# BRIEF
Nothing but a number should be given: the count of lines in the data that include the string "auth".
────
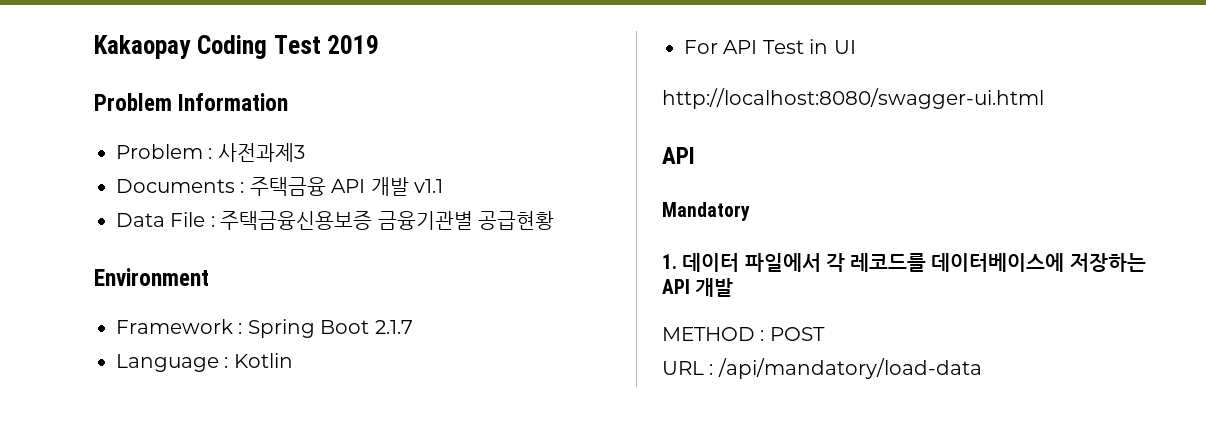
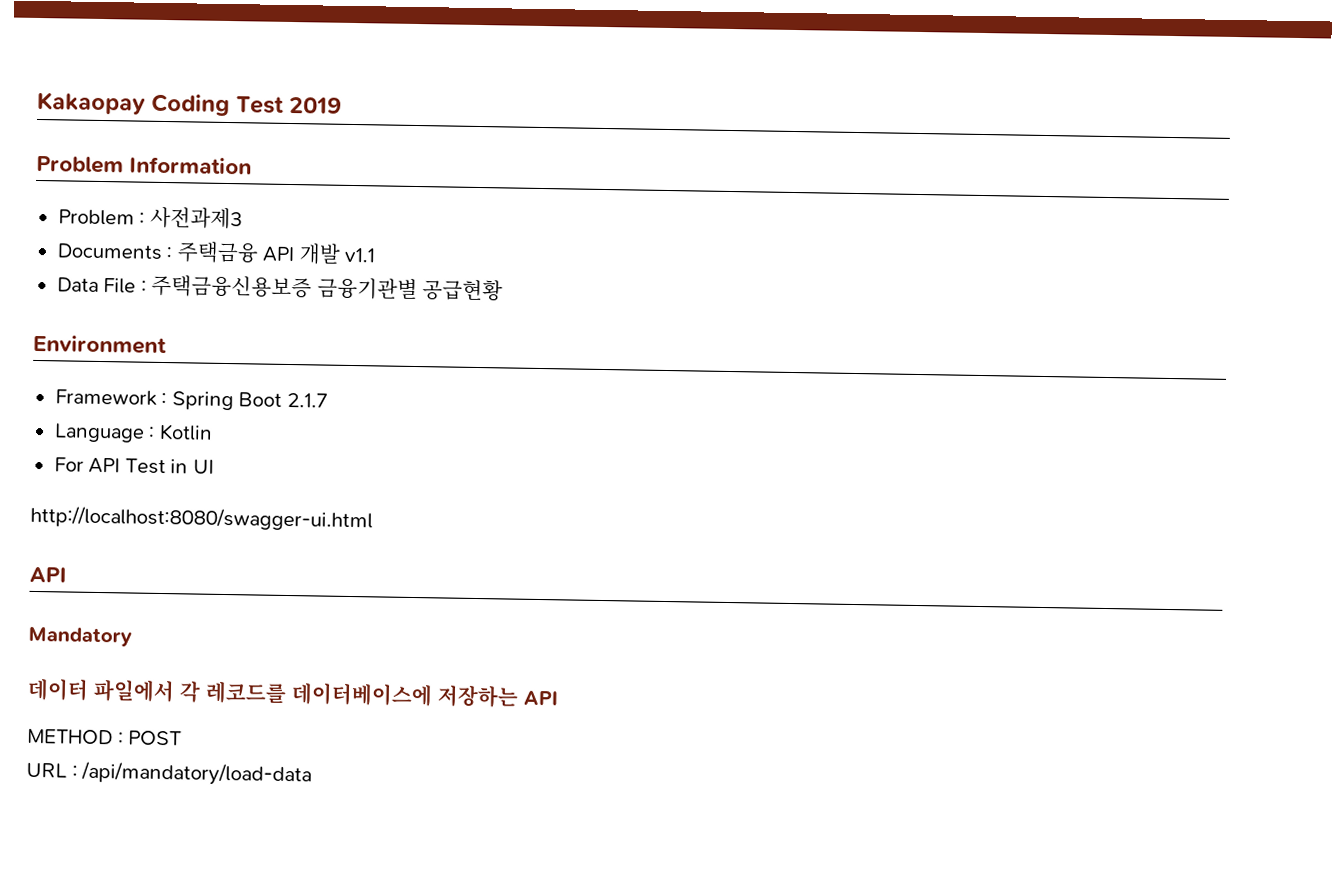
[662,254,677,269] 1. -> (132, 636) none
[695,278,734,297] 개발 -> (558, 698) none

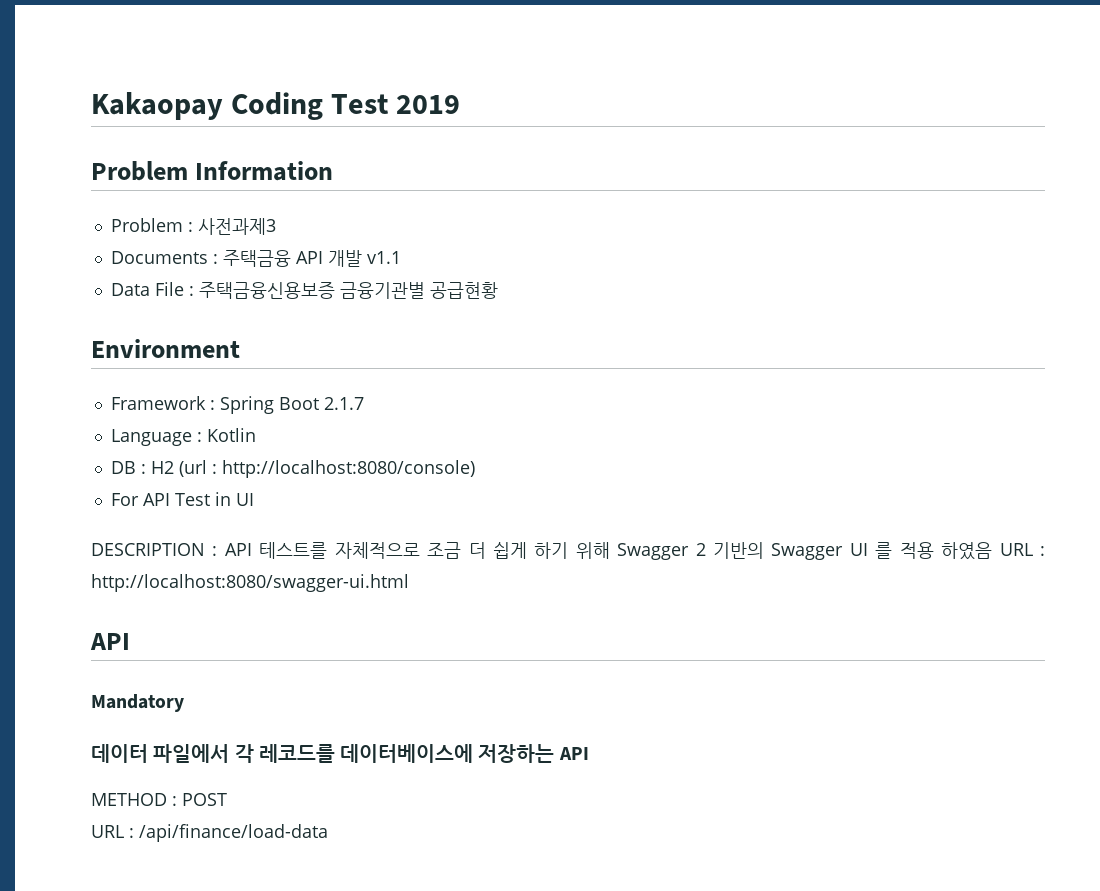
(213, 432) none -> [110,460,475,478] // DB : H2 (url : http://localhost:8080/console)
(214, 466) none -> [91,542,1046,560] DESCRIPTION : API 테스트를 자체적으로 조금 더 쉽게 하기 위해 Swagger 2 기반의 Swagger UI 를 적용 하였음 URL :
[81,761,313,787] /api/mandatory/load-data -> [139,824,328,842] /api/finance/load-data

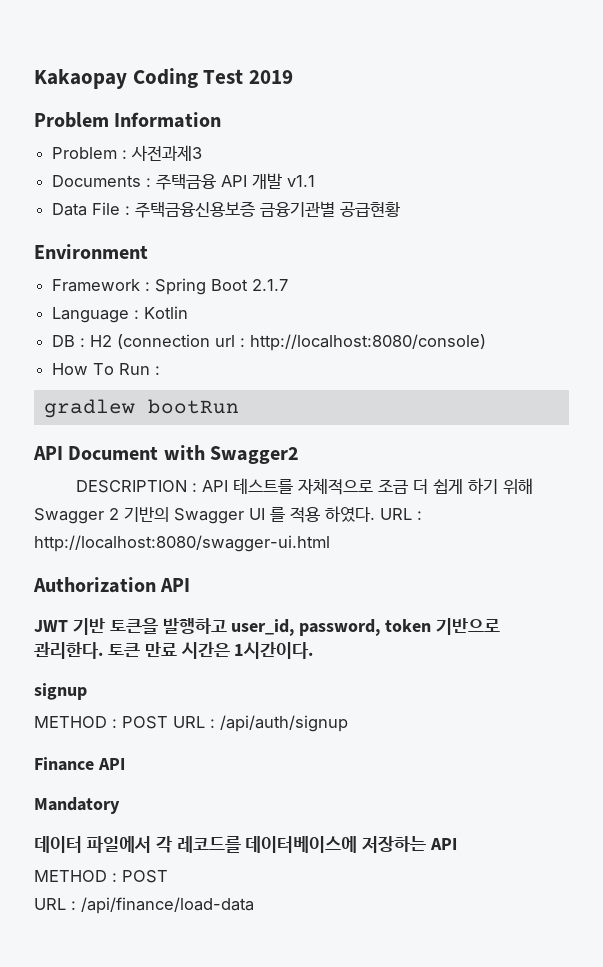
[178,460,207,477] (url -> [117,334,236,349] (connection url
[110,492,254,506] For API Test in UI -> [52,363,161,375] [43,399,239,418] [33,445,300,464] How To Run : // gradlew bootRun // API Document with Swagger2
[941,542,993,560] 하였음 -> [325,506,375,522] 하였다.
(409, 583) none -> [33,577,191,593] [34,618,501,636] [34,642,314,659] [34,683,87,700] [34,715,348,732] [34,757,94,771] Authorization API // JWT 기반 토큰을 발행하고 user_id, password, token 기반으로 관리한다. 토큰 만료 시간은 1시간이다. // signup // METHOD : POST URL : /api/auth/signup // Finance

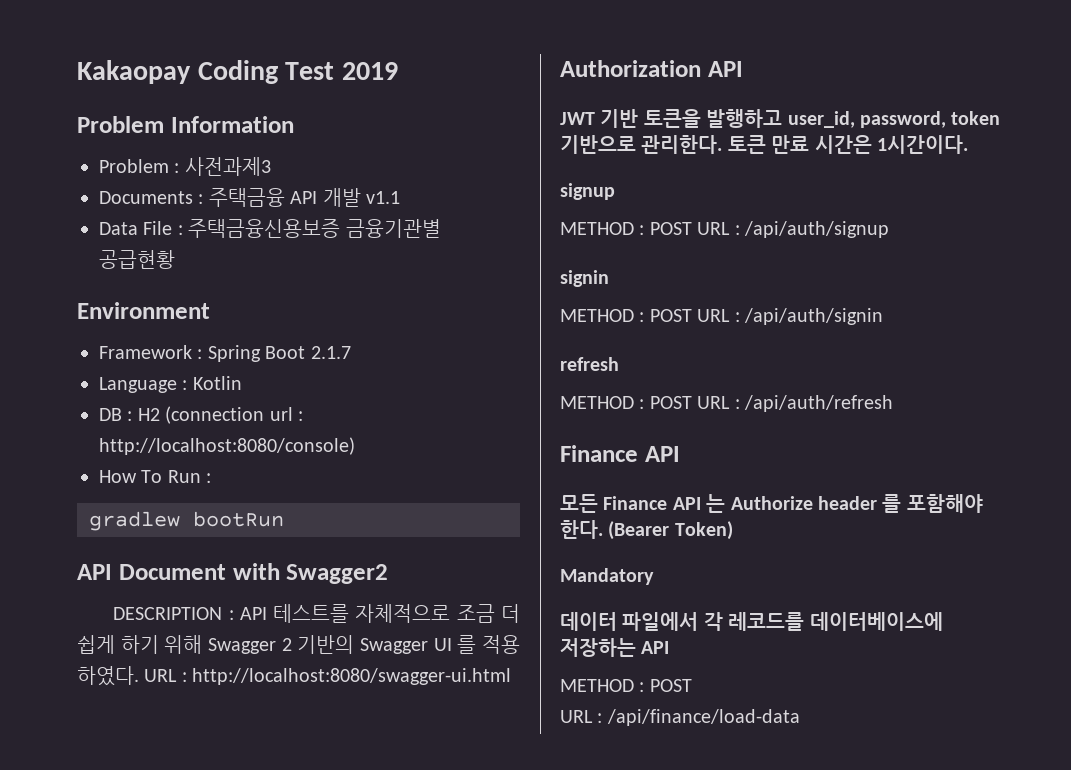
[34,757,125,771] Finance API -> [560,270,609,287] [560,308,883,325] [560,357,619,371] [560,395,893,412] [560,445,680,462] [560,494,983,513] [560,520,733,540] signin // METHOD : POST URL : /api/auth/signin // refresh // METHOD : POST URL : /api/auth/refresh // Finance API // 모든 Finance API 는 Authorize header 를 포함해야 한다. (Bearer Token)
────
# SOLUTION TO THE PROBLEM
2